What do film commissioning editors look for?
So you’ve made a film, but what’s next? Richard Davidson-Houston, Head of All 4, Channel 4 Television, and Research in Film Awards 2018 judge, gives his top five tips on how best to approach commissioning editors.
Don’t fake it, feel it
A tiny percentage of ideas actually get commissioned. However brilliant it is, your film won’t sell itself. You need to bring personal passion and energy to the table whilst avoiding being zealous. The quality of your treatment, the snappiness of your top line and your ability to connect, engage with and meet the needs of a decision-maker all make a difference.
The ideal approach is to mix confidence in your idea or story with the humility to listen and engage with the commissioning editor. The chances are that she or he will say they’ve heard a similar idea before (because they hear 1000s of ideas) and will start shaping things from the first meeting. Behind closed doors, most commissioning editors will say that fully – formed, commissionable ideas never just ‘walk in through the door’.
Leave more than half of the available time for discussion. That’s where the creativity often happens.

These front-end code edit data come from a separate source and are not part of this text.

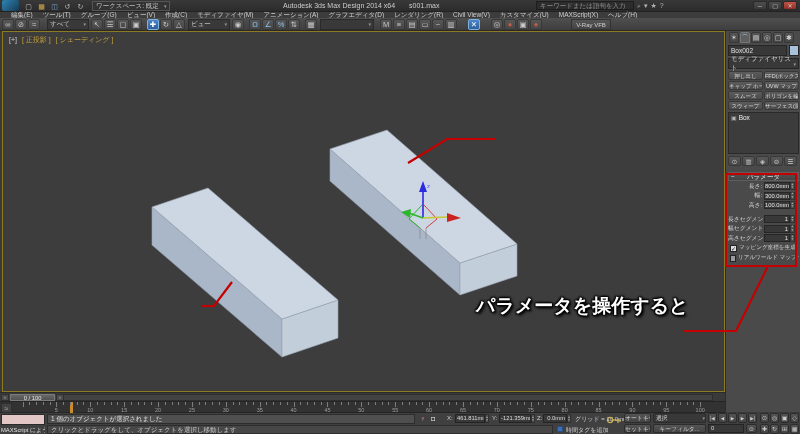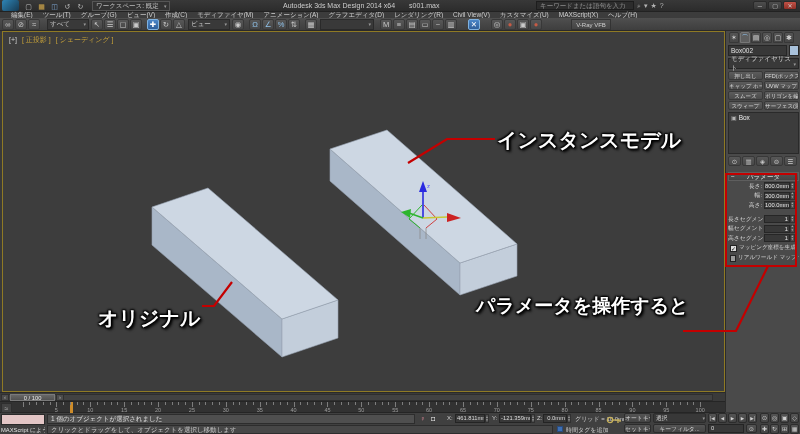--- a/index.html
+++ b/index.html
@@ -282,7 +282,6 @@
         <polygon points="408,177 407,186 398,180" fill="#2db52d"></polygon>
       </g>
     </svg>
-    <div class="anno" style="left:494px;top:95px;font-size:20px">インスタンスモデル</div>
     <div class="anno" style="left:95px;top:273px;font-size:20px">オリジナル</div>
     <div class="anno note" style="left:473px;top:262px">
       <div>パラメータを操作すると</div>

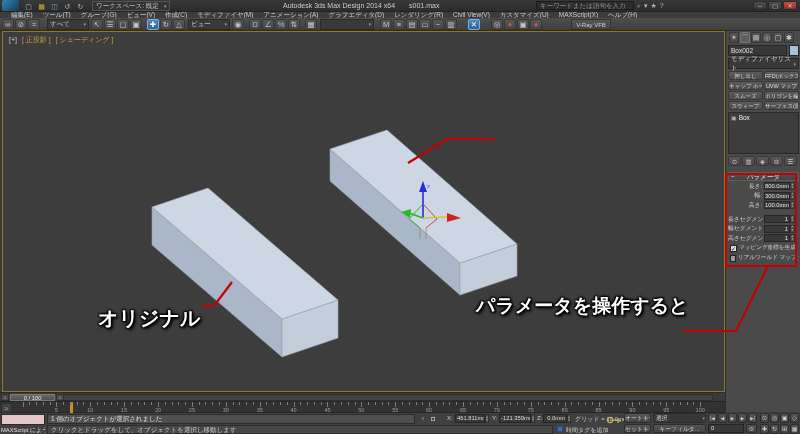--- a/index.html
+++ b/index.html
@@ -282,7 +282,6 @@
         <polygon points="408,177 407,186 398,180" fill="#2db52d"></polygon>
       </g>
     </svg>
-    <div class="anno" style="left:95px;top:273px;font-size:20px">オリジナル</div>
     <div class="anno note" style="left:473px;top:262px">
       <div>パラメータを操作すると</div>
     </div>

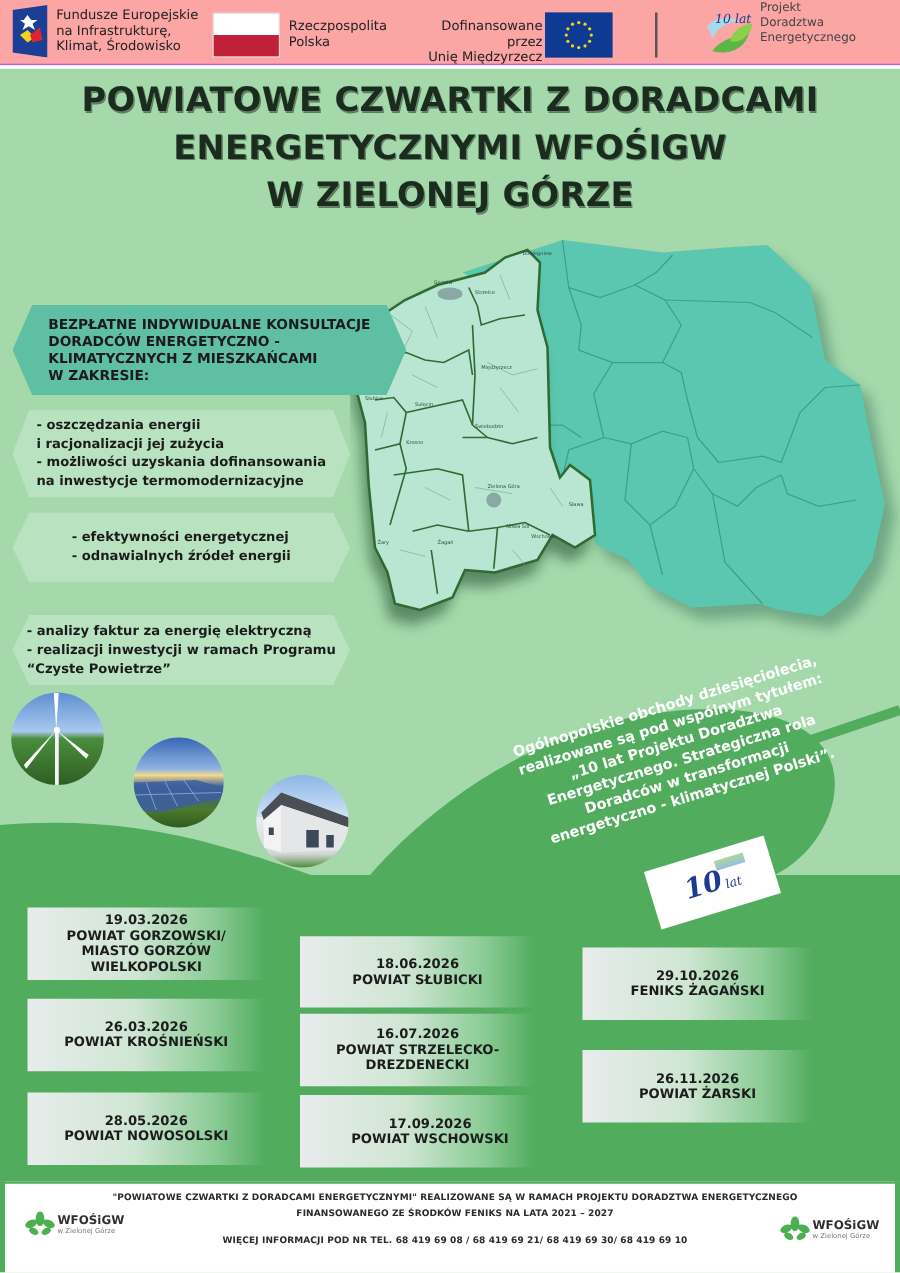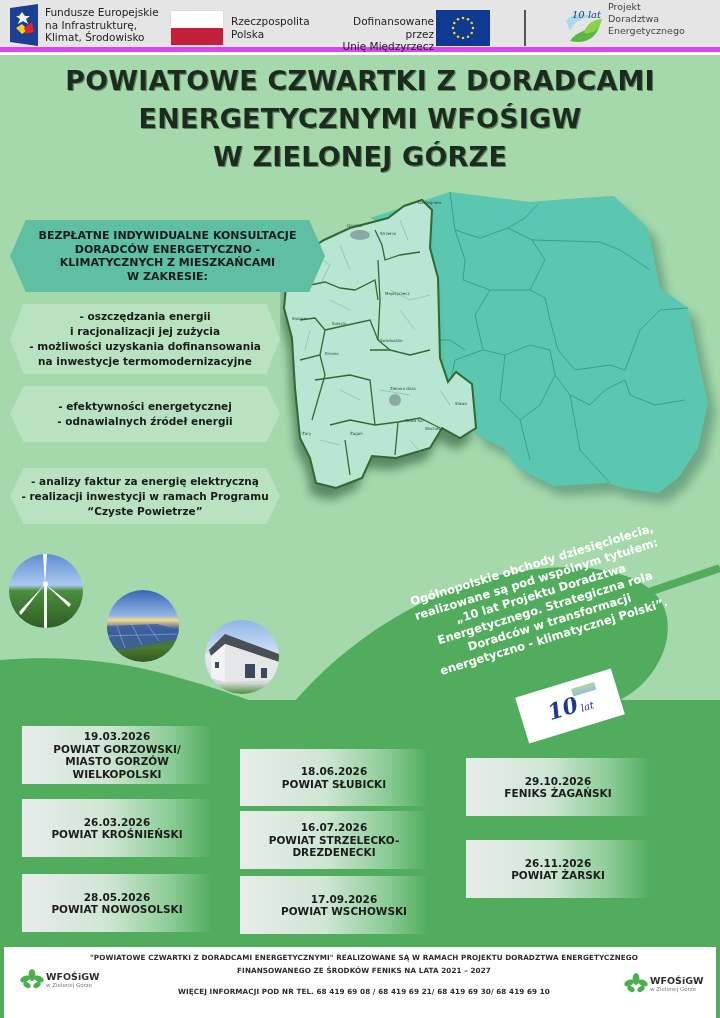--- a/index.html
+++ b/index.html
@@ -7,7 +7,7 @@
   body { font-family: "DejaVu Sans", sans-serif; position: relative; }
 
   
-  .topbar { position: absolute; left: 0; top: 0; width: 720px; height: 52px; background: #e5e5e5; border-bottom: 5px solid #d946ef; }
+  .topbar { position: absolute; left: 0; top: 0; width: 720px; height: 52px; background: #fca5a5; border-bottom: 1px solid #d946ef; }
   .logo-fe { position: absolute; left: 10px; top: 4px; width: 28px; height: 42px; }
   .fe-text { position: absolute; left: 45px; top: 6px; font-size: 10.5px; line-height: 12.5px; color: #222; font-family: "DejaVu Sans", sans-serif; }
   .flag { position: absolute; left: 170px; top: 10px; width: 54px; height: 36px; border: 1px solid #ddd; }

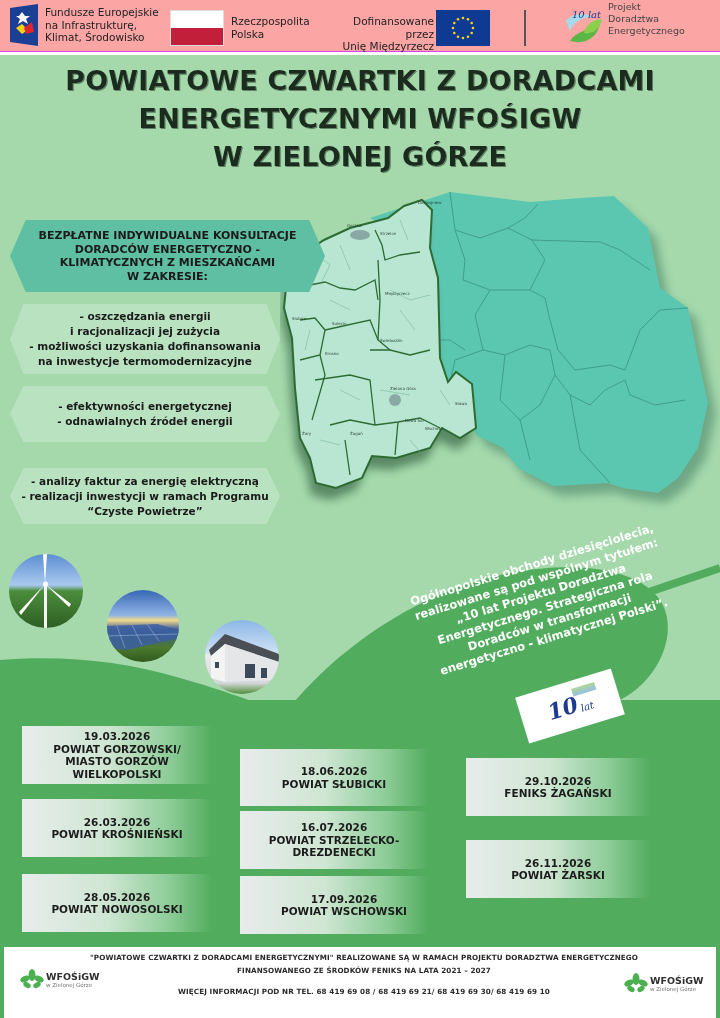--- a/index.html
+++ b/index.html
@@ -28,7 +28,7 @@
   .title div { transform: scaleX(1.0); }
 
   
-  .hex { position: absolute; display: flex; align-items: center; justify-content: center; text-align: center; font-weight: bold; color: #1b1b1b; clip-path: polygon(5% 0, 95% 0, 100% 50%, 95% 100%, 5% 100%, 0 50%); }
+  .hex { position: absolute; display: flex; align-items: center; justify-content: center; text-align: left; font-weight: bold; color: #1b1b1b; clip-path: polygon(5% 0, 95% 0, 100% 50%, 95% 100%, 5% 100%, 0 50%); margin-top: 24px; }
   .hex-head { left: 10px; top: 220px; width: 315px; height: 72px; background: #5ebfa2; font-size: 11px; line-height: 13.5px; }
   .hex-item { left: 10px; background: #b9e3c0; font-size: 10.5px; line-height: 15px; font-weight: bold; }
   .hex1 { top: 304px; width: 270px; height: 70px; }

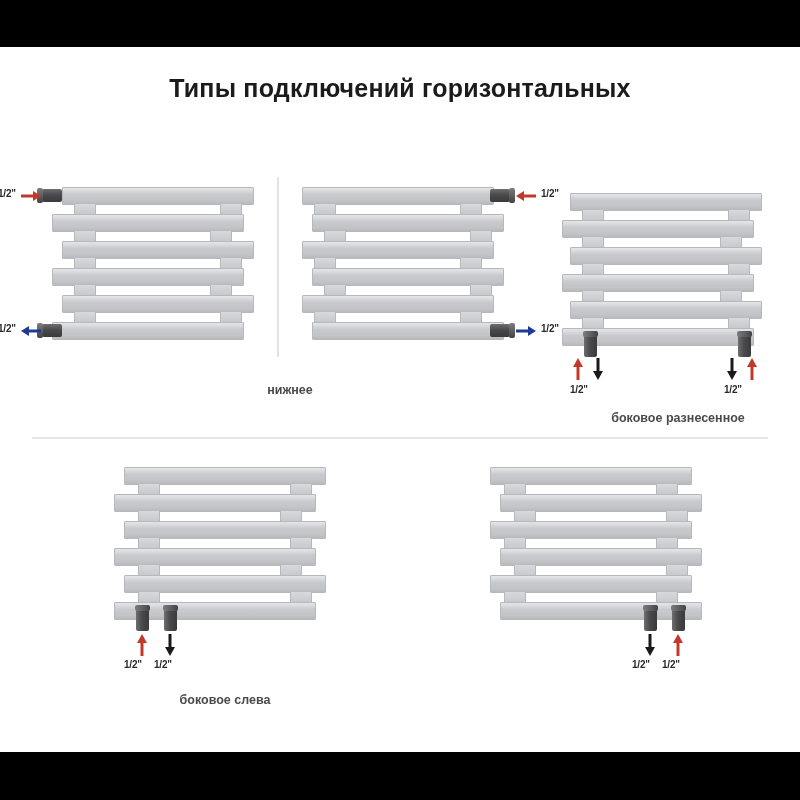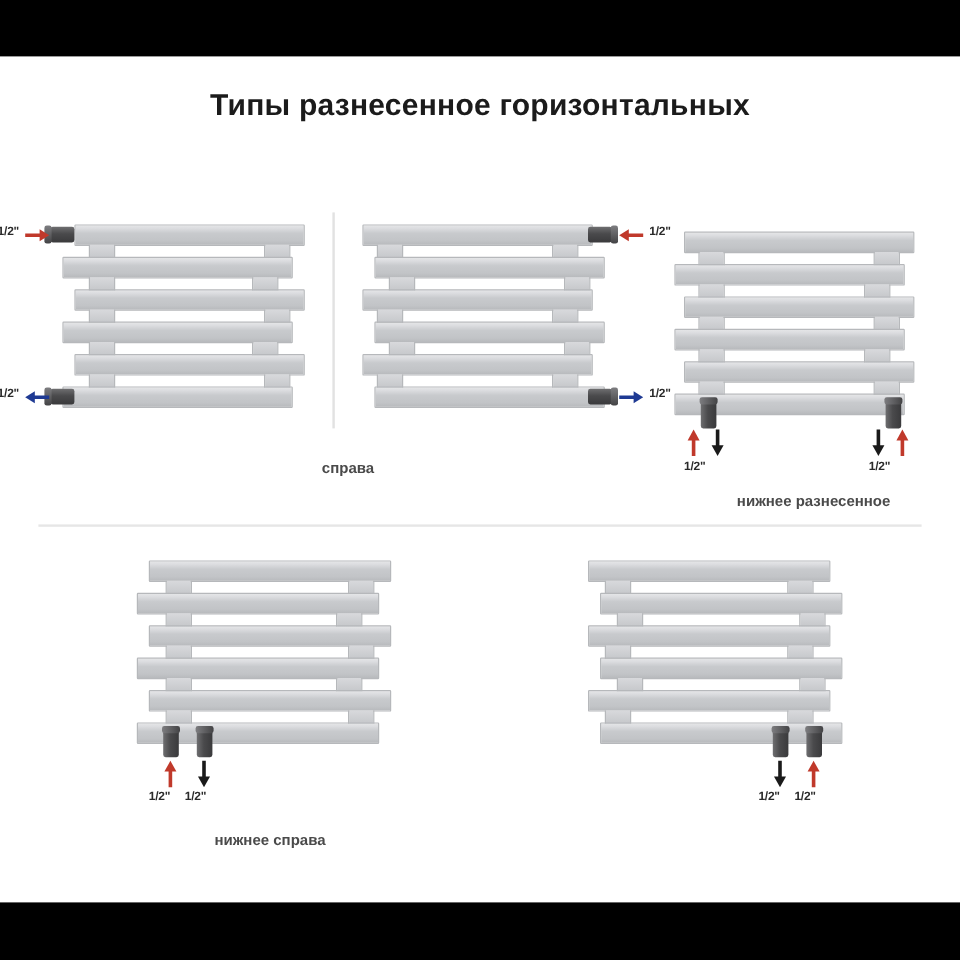--- a/index.html
+++ b/index.html
@@ -88,7 +88,7 @@
 
 <div class="canvas">
 
-  <div class="title">Типы разнесенное горизонтальных</div>
+  <div class="title">Типы подключений горизонтальных</div>
 
   <div class="vdiv" style="left:277px;top:130px;height:180px;"></div>
   <div class="hdiv" style="left:32px;top:390px;width:736px;"></div>

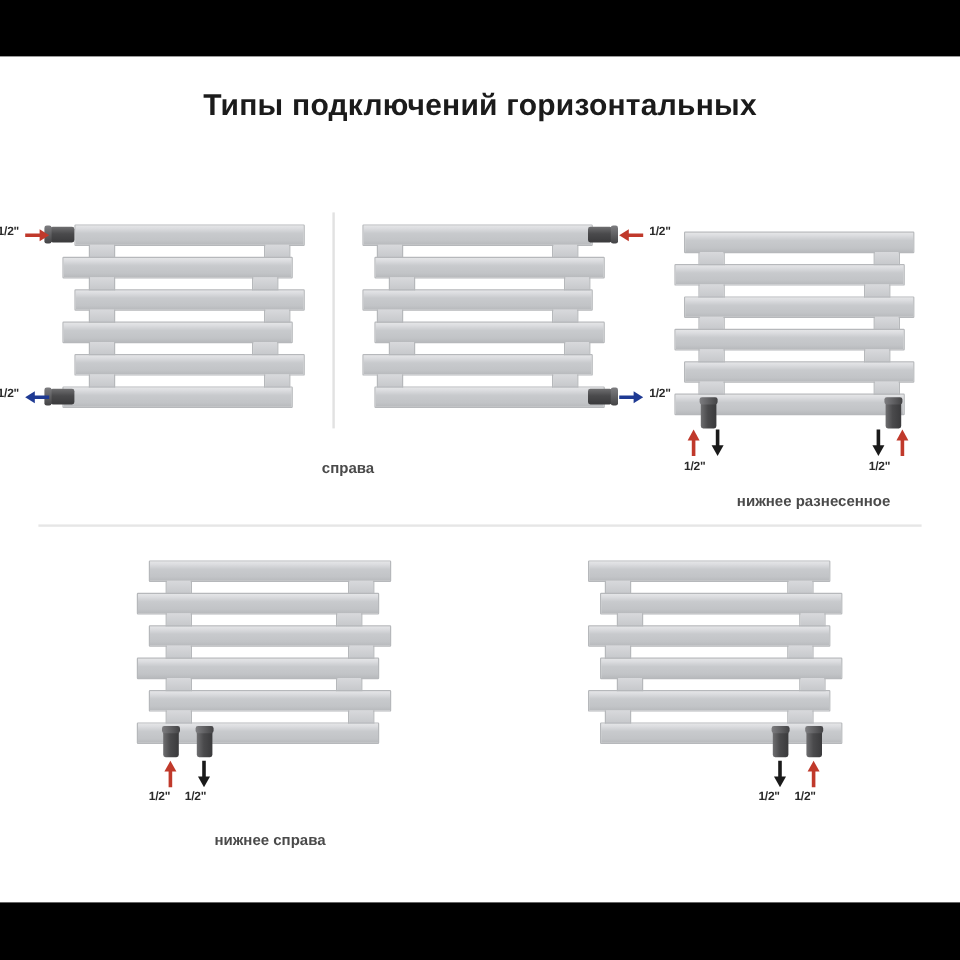--- a/index.html
+++ b/index.html
@@ -165,7 +165,7 @@
   </svg>
   <div class="lbl" style="left:541px;top:276px;">1/2"</div>
 
-  <div class="caption" style="left:200px;top:336px;width:180px;">справа</div>
+  <div class="caption" style="left:200px;top:336px;width:180px;">нижнее</div>
 
   <div class="rad" style="left:570px;top:146px;width:192px;height:140px;">
     <div class="slat" style="left:0px;  top:0px;   width:192px;"></div>

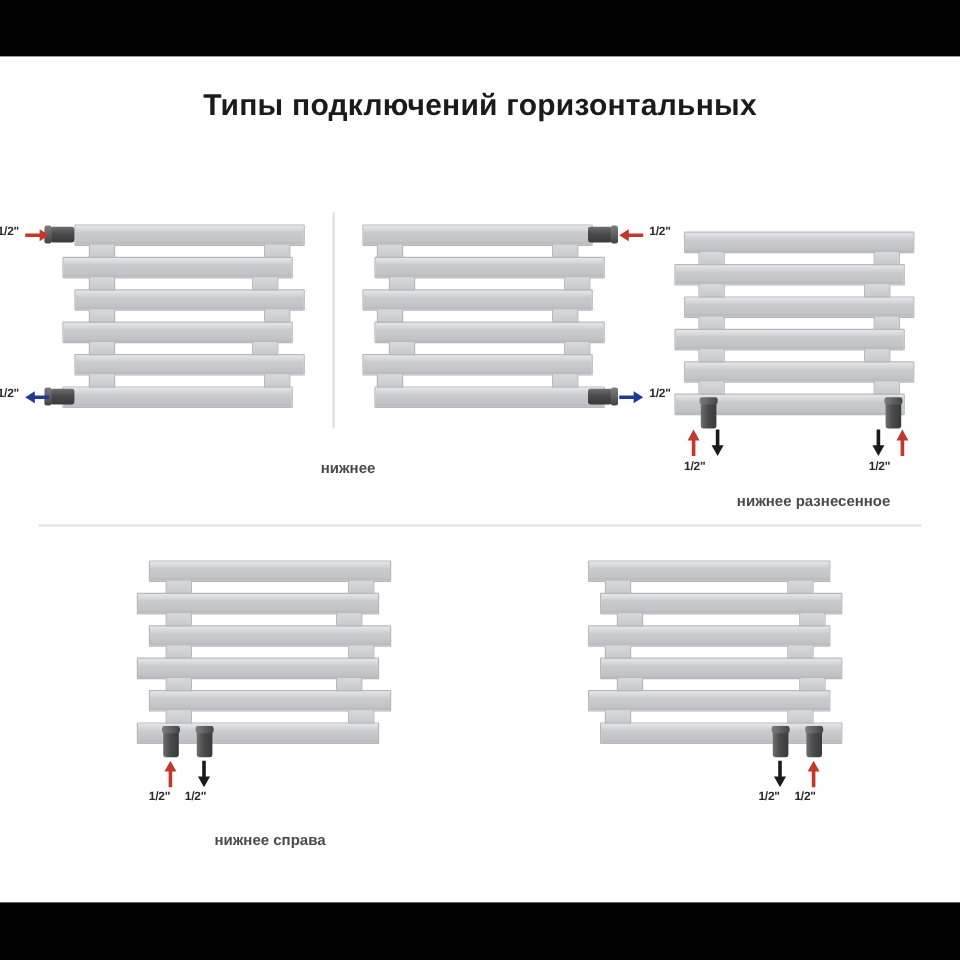--- a/index.html
+++ b/index.html
@@ -212,7 +212,7 @@
   </svg>
   <div class="lbl" style="left:724px;top:337px;">1/2"</div>
 
-  <div class="caption" style="left:556px;top:364px;width:244px;">нижнее разнесенное</div>
+  <div class="caption" style="left:556px;top:364px;width:244px;">боковое разнесенное</div>
 
   <div class="rad" style="left:124px;top:420px;width:202px;height:140px;">
     <div class="slat" style="left:0px;  top:0px;   width:202px;"></div>

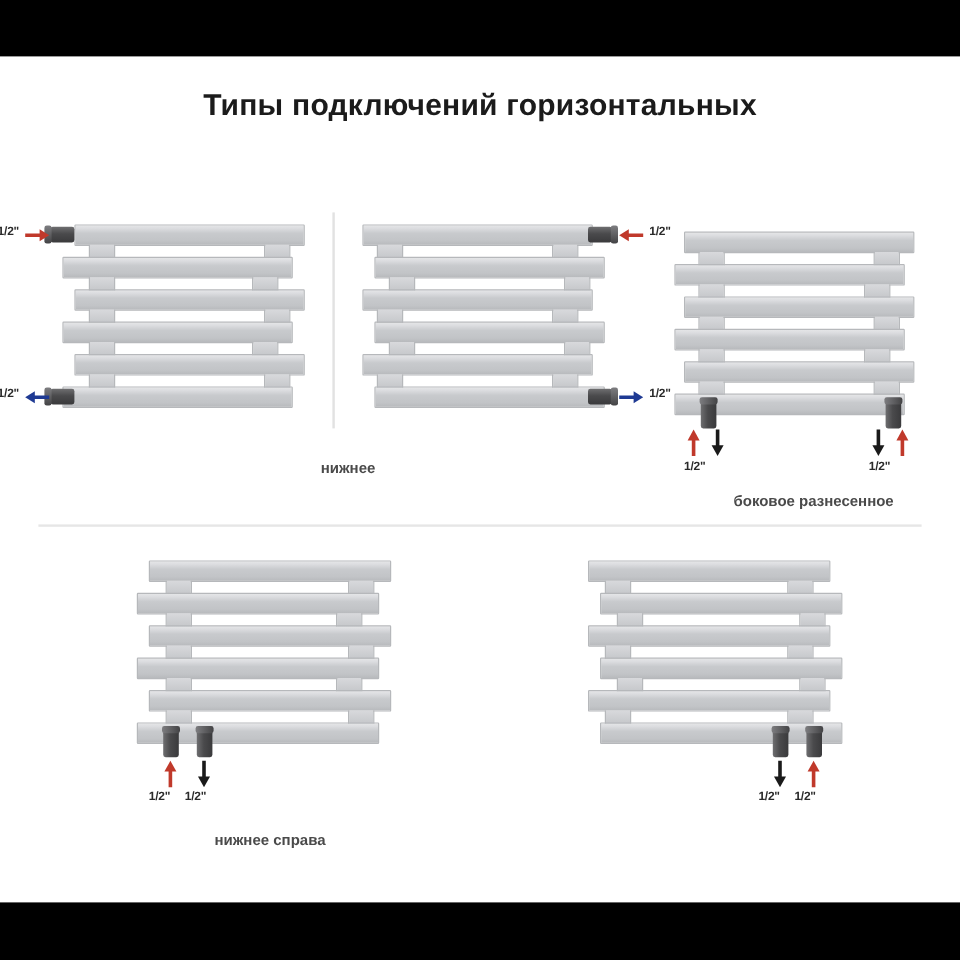--- a/index.html
+++ b/index.html
@@ -249,7 +249,7 @@
   <div class="lbl" style="left:124px;top:612px;">1/2"</div>
   <div class="lbl" style="left:154px;top:612px;">1/2"</div>
 
-  <div class="caption" style="left:135px;top:646px;width:180px;">нижнее справа</div>
+  <div class="caption" style="left:135px;top:646px;width:180px;">боковое слева</div>
 
   <div class="rad" style="left:490px;top:420px;width:202px;height:140px;">
     <div class="slat" style="left:0px;  top:0px;   width:202px;"></div>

Do your homework #1: Audience
Unfortunately, good stories are necessary but not sufficient to get a commission. Commissioning editors are trying to meet the needs of specific audiences which might be young or old, broad or narrow, upmarket or not so. Every commissioning editor is engaged in a struggle to command attention. Find out what slots are available, what tariffs are available, what has worked and not worked. If you’re new to this and don’t know ... ask. Otherwise you’re trying to pin the tail on the donkey while blindfolded.
Do your homework #2: Strategy
One handy thing about most people who work in TV is that they love to talk. There is a very good chance that the person you are meeting or their boss will very recently have made a public announcement as to what they are looking for or trying to achieve. Hunt it down. But don’t try and hold their strategy against them ... things can and do change very quickly.
Where’s the Telly in it?
Not every great story makes great TV. Many commissioning editors will ask you a version of the question “What is there to watch?” It may sound daft at first but it’s a critical question. Imagine you’ve found a story about a potent but invisible force that changes deep ocean currents in some imperceptible but significant way. On the one hand: wow. But what is there to watch? You need an answer.
Do take NO for an answer
Like everyone, some commissioning editors can find it hard to say no. But you need to drive for a decision. If you don’t think it’s going to happen, get that confirmed so you can spend your energy elsewhere. And try to avoid the temptation to pitch the same idea to several people at the same organisation. They do talk to each other and it can also reflect badly on you.